The new chancellor warned this morning that “all departments will need to redouble their efforts to find savings, and some areas of spending will need to be cut”.
This is despite the government having U-turned on almost every measure set out in its mini-budget less than three weeks ago.
The government was planning to order government departments to cut 2 per cent of their revenue funding, it was reported, before former chancellor Kwasi Kwarteng was ousted last week. However reports say Hunt intends to go further.
Unions have also called for urgent clarification on energy costs support after the chancellor announced universal help for households would end earlier than planned.
Support for businesses – which includes colleges – would be “targeted to those most affected” after the current price guarantee ends in April.
‘Redouble efforts to find savings’
In a televised statement today, Hunt said: “All departments will need to redouble their efforts to find savings, and some areas of spending will need to be cut.
“But, as I promised at the weekend our priority in making the difficult decisions that lie ahead will always be the most vulnerable.”
Reversing measures such as a planned cut in the basic rate of income tax to 19 per cent while raising corporation tax will raise around £32 billion, Hunt said, but he claimed more work was needed to “eliminate volatility in markets”.
“There will be more difficult decisions to take on both tax and spending as we deliver our commitment to get debt falling as a share of the economy over the medium term.
More details are due to be confirmed on October 31.
It follows reports over the weekend that government departments were due to be asked to find savings of between 10 and 15 per cent of their capital budgets, and 2 per cent savings in revenue budgets. However, this was before Kwarteng was sacked.
The Association of Colleges chief executive, David Hughes, said a decade of austerity will have left very little to cut.
“It’s madness to think that colleges have any fat on the bones to cut after a decade of austerity + cost of living crisis. Less meddling, more trust, flexible use of resources are all vital for colleges to serve communities, people and employers,” he tweeted earlier.
Further cuts would lead to sector-wide protest
Further education leaders have already warned of protests if cuts hit the sector’s budgets. Colleges and training providers have told FE Week that finances are already under huge pressure due to high inflation.

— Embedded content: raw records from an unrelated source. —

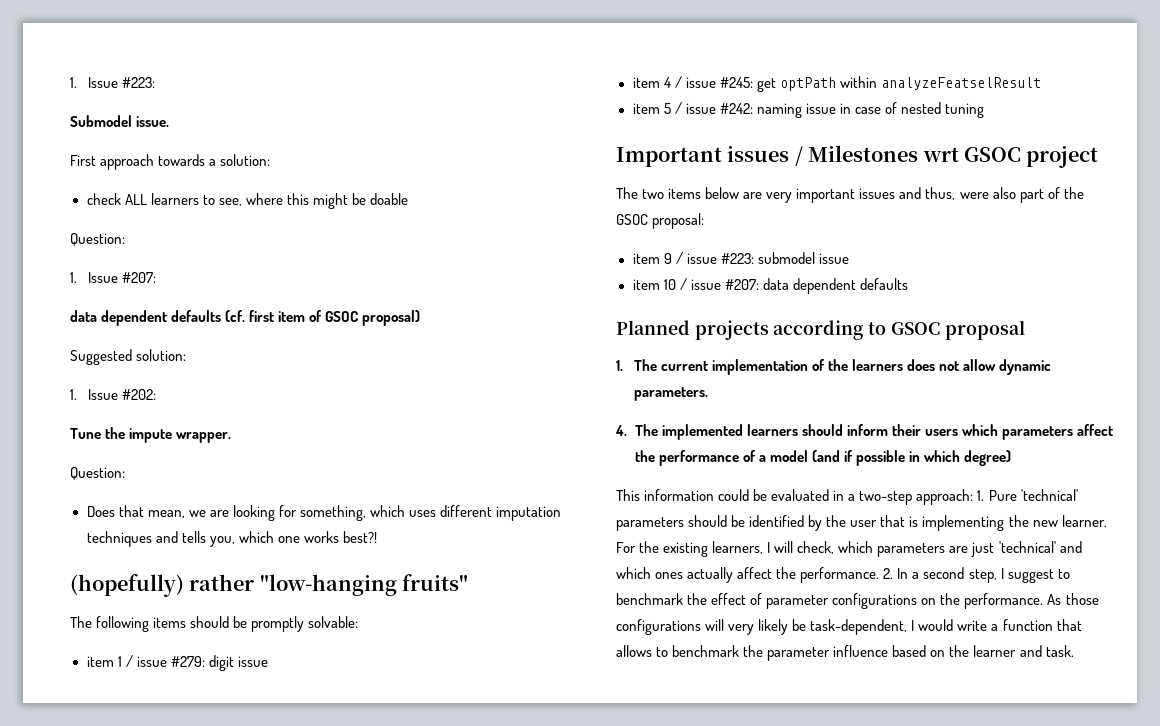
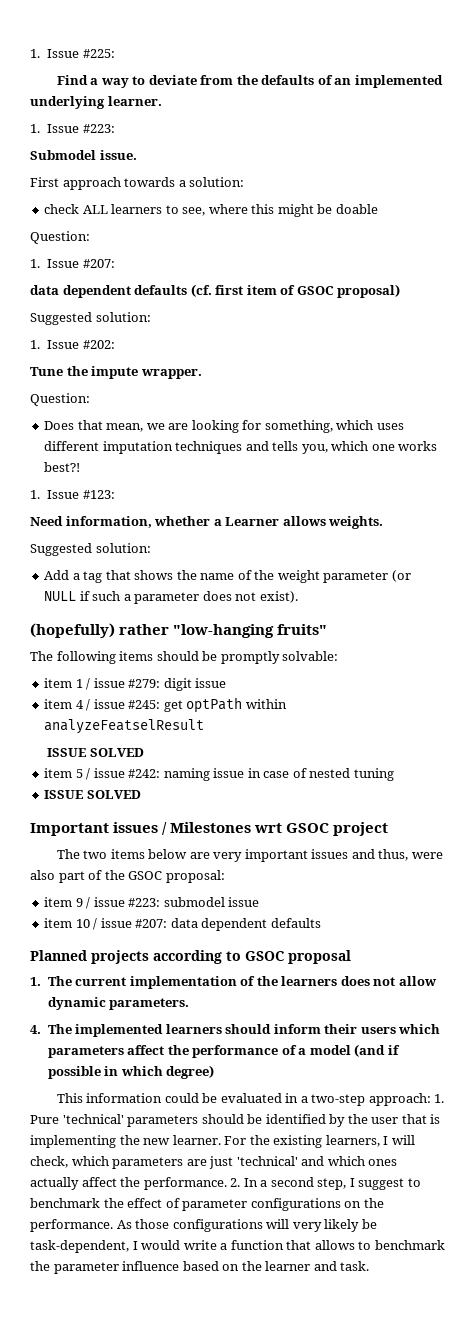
+ 1. Issue #225:
+ Find a way to deviate from the defaults of an implemented underlying learner.
+ 1. Issue #123:
+ Need information, whether a Learner allows weights.
+ Suggested solution:
+ Add a tag that shows the name of the weight parameter (or NULL if such a parameter does not exist).
  item 4 / issue #245: get optPath within analyzeFeatselResult
+ ISSUE SOLVED
  item 5 / issue #242: naming issue in case of nested tuning
+ ISSUE SOLVED

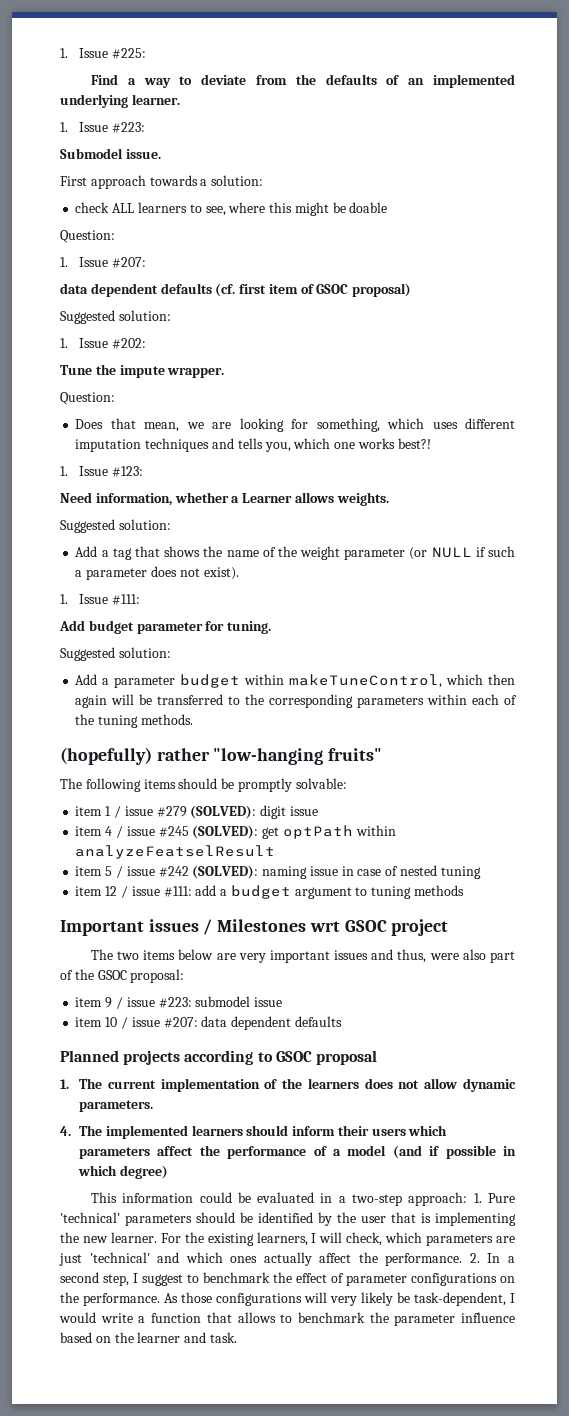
+ 1. Issue #111:
+ Add budget parameter for tuning.
+ Suggested solution:
+ Add a parameter budget within makeTuneControl, which then again will be transferred to the corresponding parameters within each of the tuning methods.
- item 1 / issue #279: digit issue
+ item 1 / issue #279 (SOLVED): digit issue
- item 4 / issue #245: get optPath within analyzeFeatselResult
- ISSUE SOLVED
+ item 4 / issue #245 (SOLVED): get optPath within analyzeFeatselResult
- item 5 / issue #242: naming issue in case of nested tuning
- ISSUE SOLVED
+ item 5 / issue #242 (SOLVED): naming issue in case of nested tuning
+ item 12 / issue #111: add a budget argument to tuning methods

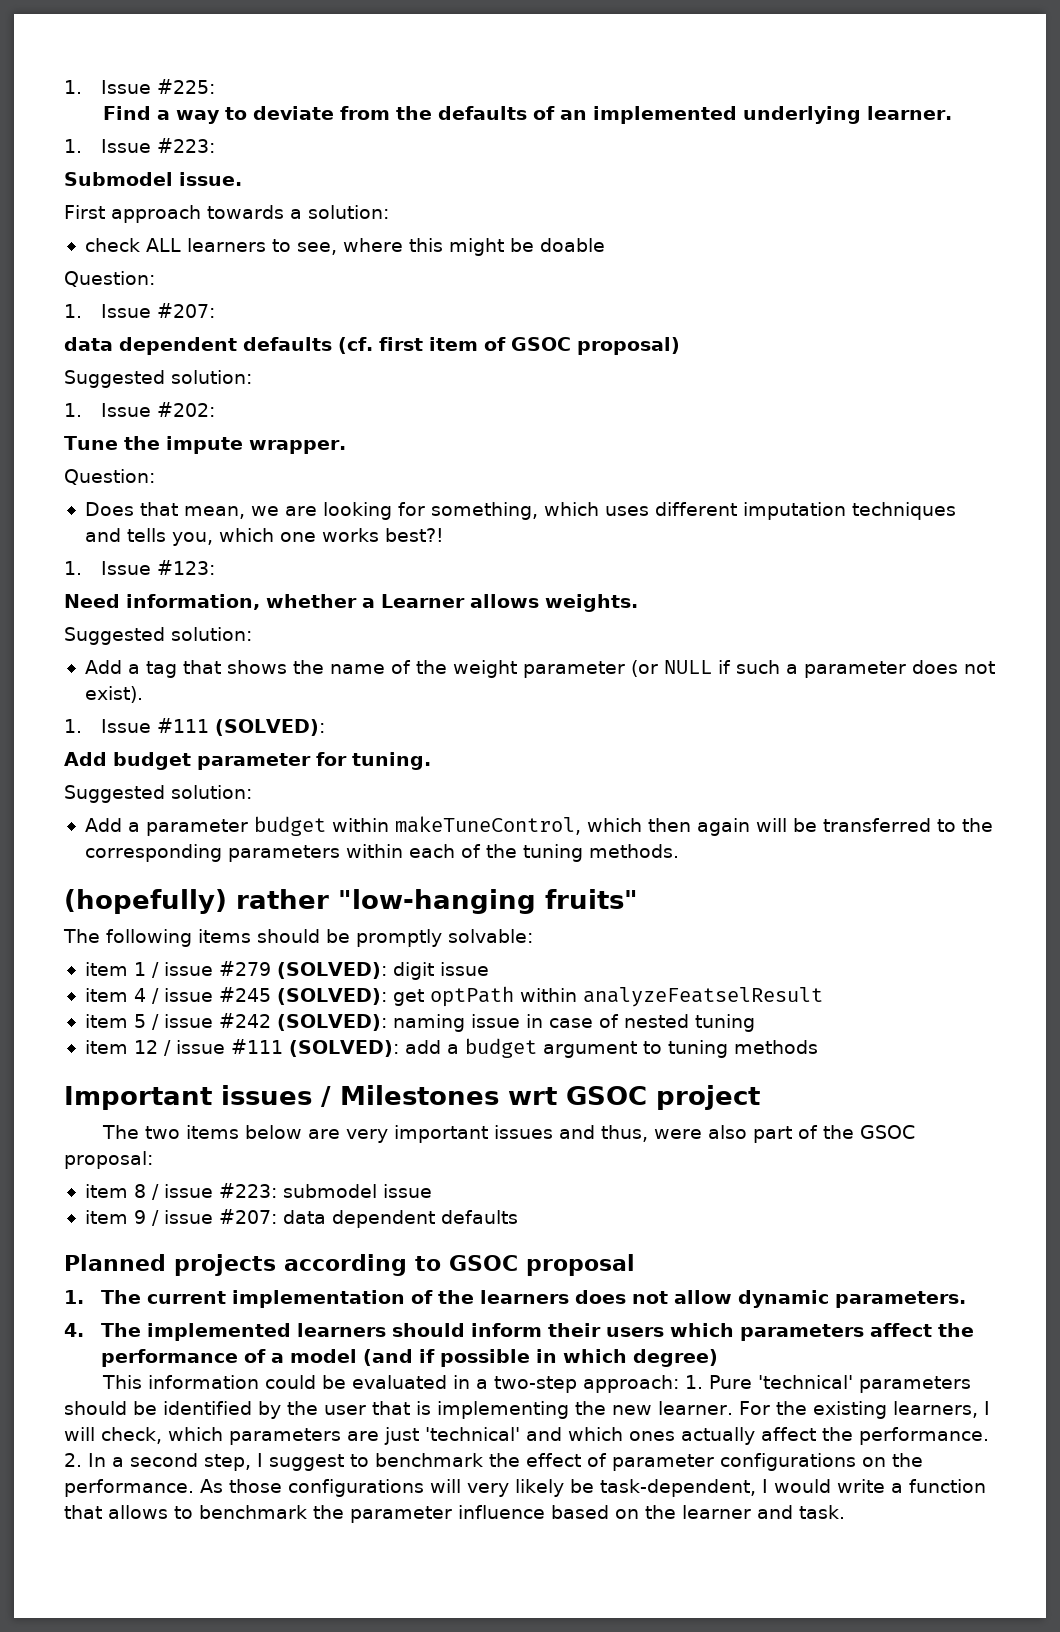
- 1. Issue #111:
+ 1. Issue #111 (SOLVED):
- item 12 / issue #111: add a budget argument to tuning methods
+ item 12 / issue #111 (SOLVED): add a budget argument to tuning methods
- item 9 / issue #223: submodel issue
+ item 8 / issue #223: submodel issue
- item 10 / issue #207: data dependent defaults
+ item 9 / issue #207: data dependent defaults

The Association of Colleges, Association of Employment and Learning Providers, Sixth Form Colleges Association, alongside the University and Colleges Union were unanimous behind the idea of sector-wise protests in the face of more cuts.
Bill Watkin, SFCA chief executive, said: “If the request to find efficiency savings leads to the possibility of cuts in frontline services we will respond in the strongest possible terms.”
Sue Pember, the director of policy at HOLEX and a former DfE senior skills civil servant, said “All the slack, if there was any, was cut out of the sector in 2012. What is left is the minimum needed to build a cohesive society and support economic growth.”
Kevin Courtney, joint general secretary of the National Education Union, said the suggestion of further cuts “will alarm school and college leaders”.
“There is already a serious funding crisis due to the sharp rise in energy costs and unfunded pay awards, so the education secretary must do everything in his power to protect funding.”